• [WHAT YOU ARE ASKED TO DO]:
Copy all the entries word for word, but omit the pictures.

• [RECORDS TO USE]:
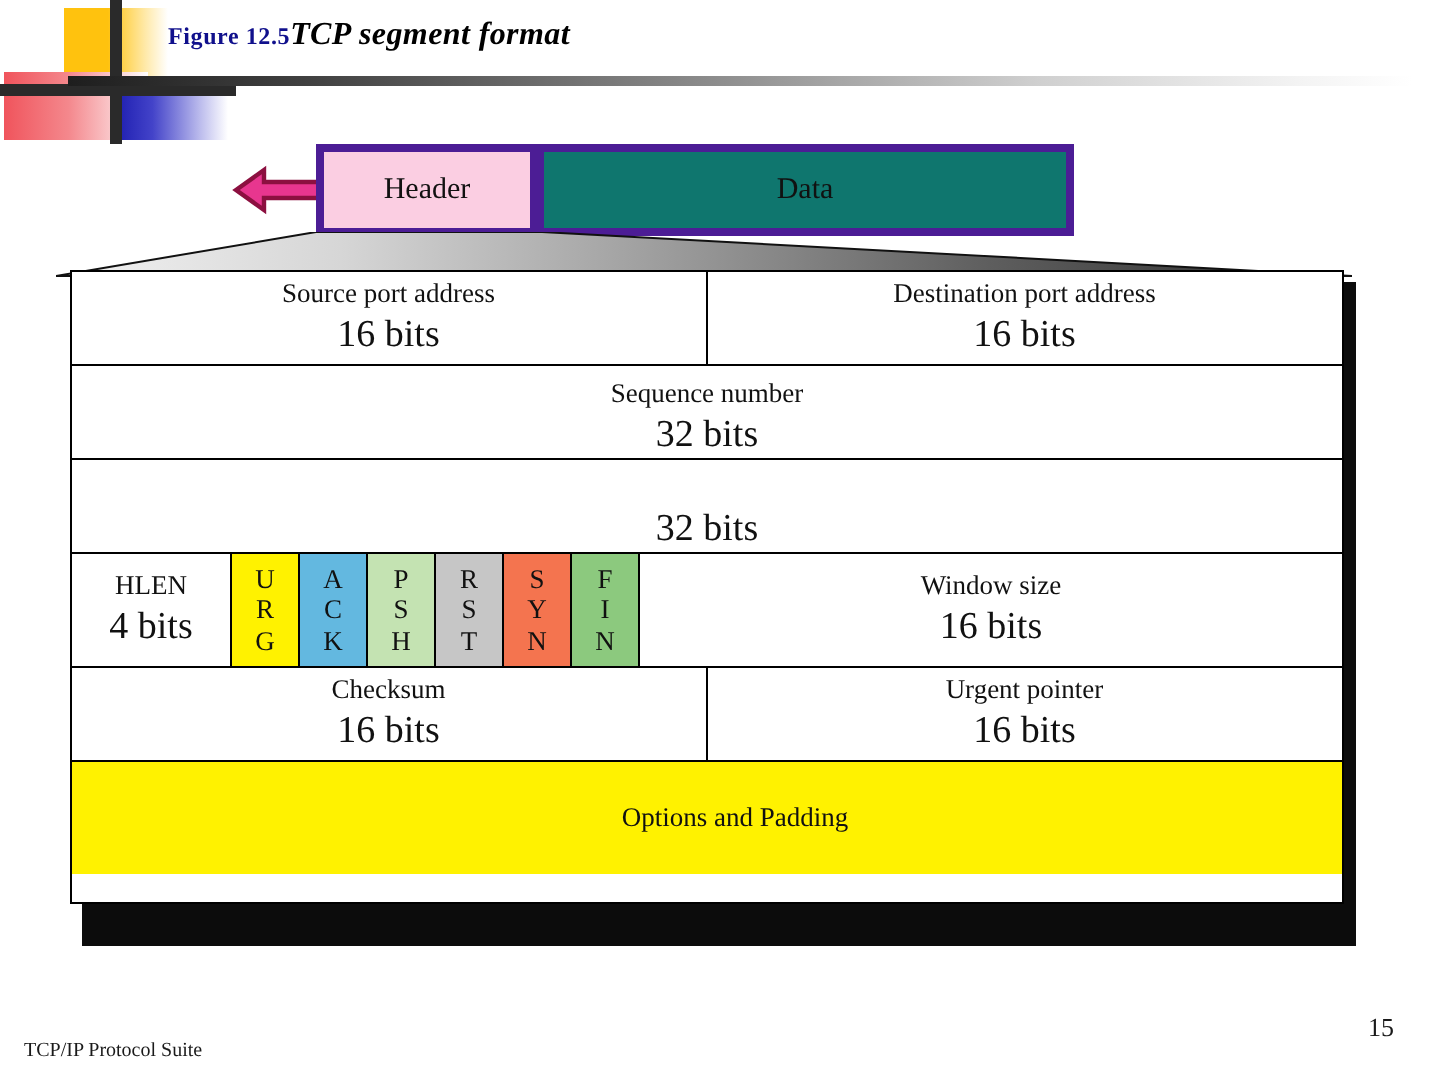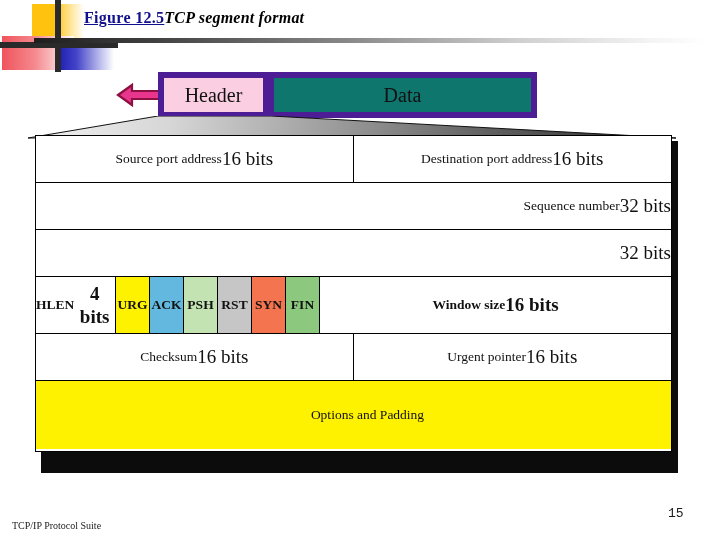--- a/index.html
+++ b/index.html
@@ -36,43 +36,42 @@
   .deco-hbar {
     position: absolute; left: 0px; top: 42px; width: 118px; height: 6px;
     background: #2a2a2a;
   }
 
   
   #title-row {
     position: absolute; left: 84px; top: 9px; white-space: nowrap;
   }
   #fig-num {
-    font-weight: bold; font-size: 16px; color: #10108C;
+    font-weight: bold; font-size: 12px; color: #10108C;
     letter-spacing: 0.3px;
-    text-decoration: underline;
   }
   #fig-title {
     font-weight: bold; font-style: italic; font-size: 16px; color: #000000;
     letter-spacing: 0.2px;
   }
 
   
   #rule {
     position: absolute; left: 34px; top: 38px; width: 672px; height: 5px;
     background: linear-gradient(to right, #1e1e1e 0%, #414141 18%, #8c8c8c 48%, #cfcfcf 72%, #f4f4f4 92%, #ffffff 100%);
   }
 
   
   #packet { position: absolute; left: 158px; top: 72px; width: 379px; height: 46px; }
   .pk-box {
     position: absolute; top: 0; height: 100%;
-    border: 6px solid #4c1d95;
+    border: 4px solid #4c1d95;
     box-sizing: border-box;
     display: flex; align-items: center; justify-content: center;
-    font-size: 20px; color: #111;
+    font-size: 15px; color: #111;
   }
   #pk-header { left: 0; width: 111px; background: #FBCEE2; }
   #pk-data   { left: 110px; width: 269px; background: #0f766e; }
 
   
   #arrow { position: absolute; left: 116px; top: 82px; width: 48px; height: 26px; }
 
   
   #fan { position: absolute; left: 28px; top: 116px; width: 648px; height: 24px; }
 
@@ -85,57 +84,57 @@
   }
   #tbl-shadow {
     position: absolute; left: 41px; top: 141px; width: 637px; height: 332px;
     background: #0c0c0c;
   }
   .row { display: flex; width: 100%; box-sizing: border-box; }
   .cell {
     box-sizing: border-box;
     border-right: 1.5px solid #000;
     border-bottom: 1.5px solid #000;
-    display: flex; flex-direction: row;
+    display: flex; flex-direction: column;
     align-items: center; justify-content: center;
     font-size: 13.5px; color: #111; line-height: 1.22;
     text-align: center;
   }
   .cell:last-child { border-right: none; }
   .row:last-child .cell { border-bottom: none; }
   .half { width: 50%; height: 47px; }
   .full { width: 100%; height: 47px; justify-content: flex-end; }
 
   
-  .fl-row { height: 57px; font-weight: bold; }
+  .fl-row { height: 57px; }
   .fl-cell { height: 57px; }
   .c-hlen     { width: 80px; }
   .c-reserved { width: 79px; }
   .c-flag {
     width: 34px;
     font-size: 13.5px; line-height: 1.12;
     border-right: 1.5px solid #000;
   }
   .c-window { flex: 1 1 auto; }
 
   
   .opt-row  { height: 70px; }
-  .opt-cell { width: 100%; height: 68px; background: #FFF200; border-right: none; border-bottom: none; padding-left: 28px; }
+  .opt-cell { width: 100%; height: 56px; background: #FFF200; border-right: none; border-bottom: none; padding-left: 28px; }
 
   .bits { font-size: 19px; }
 
   
   #footer-text {
     position: absolute; left: 12px; top: 520px;
     font-family: Liberation Serif, serif;
     font-size: 10px; color: #1a1a1a;
   }
   #footer-page {
-    position: absolute; left: 668px; top: 506px;
-    font-family: Liberation Mono, monospace;
+    position: absolute; left: 684px; top: 506px;
+    font-family: Liberation Serif, serif;
     font-size: 13px; color: #1a1a1a;
   }
 </style>
 </head>
 <body>
 
 <div id="deco">
   <div class="deco-yellow"></div>
   <div class="deco-red"></div>
   <div class="deco-blue"></div>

• [TASK ANSWER]:
--- a/index.html
+++ b/index.html
@@ -36,43 +36,42 @@
   .deco-hbar {
     position: absolute; left: 0px; top: 42px; width: 118px; height: 6px;
     background: #2a2a2a;
   }
 
   
   #title-row {
     position: absolute; left: 84px; top: 9px; white-space: nowrap;
   }
   #fig-num {
-    font-weight: bold; font-size: 16px; color: #10108C;
+    font-weight: bold; font-size: 12px; color: #10108C;
     letter-spacing: 0.3px;
-    text-decoration: underline;
   }
   #fig-title {
     font-weight: bold; font-style: italic; font-size: 16px; color: #000000;
     letter-spacing: 0.2px;
   }
 
   
   #rule {
     position: absolute; left: 34px; top: 38px; width: 672px; height: 5px;
     background: linear-gradient(to right, #1e1e1e 0%, #414141 18%, #8c8c8c 48%, #cfcfcf 72%, #f4f4f4 92%, #ffffff 100%);
   }
 
   
   #packet { position: absolute; left: 158px; top: 72px; width: 379px; height: 46px; }
   .pk-box {
     position: absolute; top: 0; height: 100%;
-    border: 6px solid #4c1d95;
+    border: 4px solid #4c1d95;
     box-sizing: border-box;
     display: flex; align-items: center; justify-content: center;
-    font-size: 20px; color: #111;
+    font-size: 15px; color: #111;
   }
   #pk-header { left: 0; width: 111px; background: #FBCEE2; }
   #pk-data   { left: 110px; width: 269px; background: #0f766e; }
 
   
   #arrow { position: absolute; left: 116px; top: 82px; width: 48px; height: 26px; }
 
   
   #fan { position: absolute; left: 28px; top: 116px; width: 648px; height: 24px; }
 
@@ -85,57 +84,57 @@
   }
   #tbl-shadow {
     position: absolute; left: 41px; top: 141px; width: 637px; height: 332px;
     background: #0c0c0c;
   }
   .row { display: flex; width: 100%; box-sizing: border-box; }
   .cell {
     box-sizing: border-box;
     border-right: 1.5px solid #000;
     border-bottom: 1.5px solid #000;
-    display: flex; flex-direction: row;
+    display: flex; flex-direction: column;
     align-items: center; justify-content: center;
     font-size: 13.5px; color: #111; line-height: 1.22;
     text-align: center;
   }
   .cell:last-child { border-right: none; }
   .row:last-child .cell { border-bottom: none; }
   .half { width: 50%; height: 47px; }
   .full { width: 100%; height: 47px; justify-content: flex-end; }
 
   
-  .fl-row { height: 57px; font-weight: bold; }
+  .fl-row { height: 57px; }
   .fl-cell { height: 57px; }
   .c-hlen     { width: 80px; }
   .c-reserved { width: 79px; }
   .c-flag {
     width: 34px;
     font-size: 13.5px; line-height: 1.12;
     border-right: 1.5px solid #000;
   }
   .c-window { flex: 1 1 auto; }
 
   
   .opt-row  { height: 70px; }
-  .opt-cell { width: 100%; height: 68px; background: #FFF200; border-right: none; border-bottom: none; padding-left: 28px; }
+  .opt-cell { width: 100%; height: 56px; background: #FFF200; border-right: none; border-bottom: none; padding-left: 28px; }
 
   .bits { font-size: 19px; }
 
   
   #footer-text {
     position: absolute; left: 12px; top: 520px;
     font-family: Liberation Serif, serif;
     font-size: 10px; color: #1a1a1a;
   }
   #footer-page {
-    position: absolute; left: 668px; top: 506px;
-    font-family: Liberation Mono, monospace;
+    position: absolute; left: 684px; top: 506px;
+    font-family: Liberation Serif, serif;
     font-size: 13px; color: #1a1a1a;
   }
 </style>
 </head>
 <body>
 
 <div id="deco">
   <div class="deco-yellow"></div>
   <div class="deco-red"></div>
   <div class="deco-blue"></div>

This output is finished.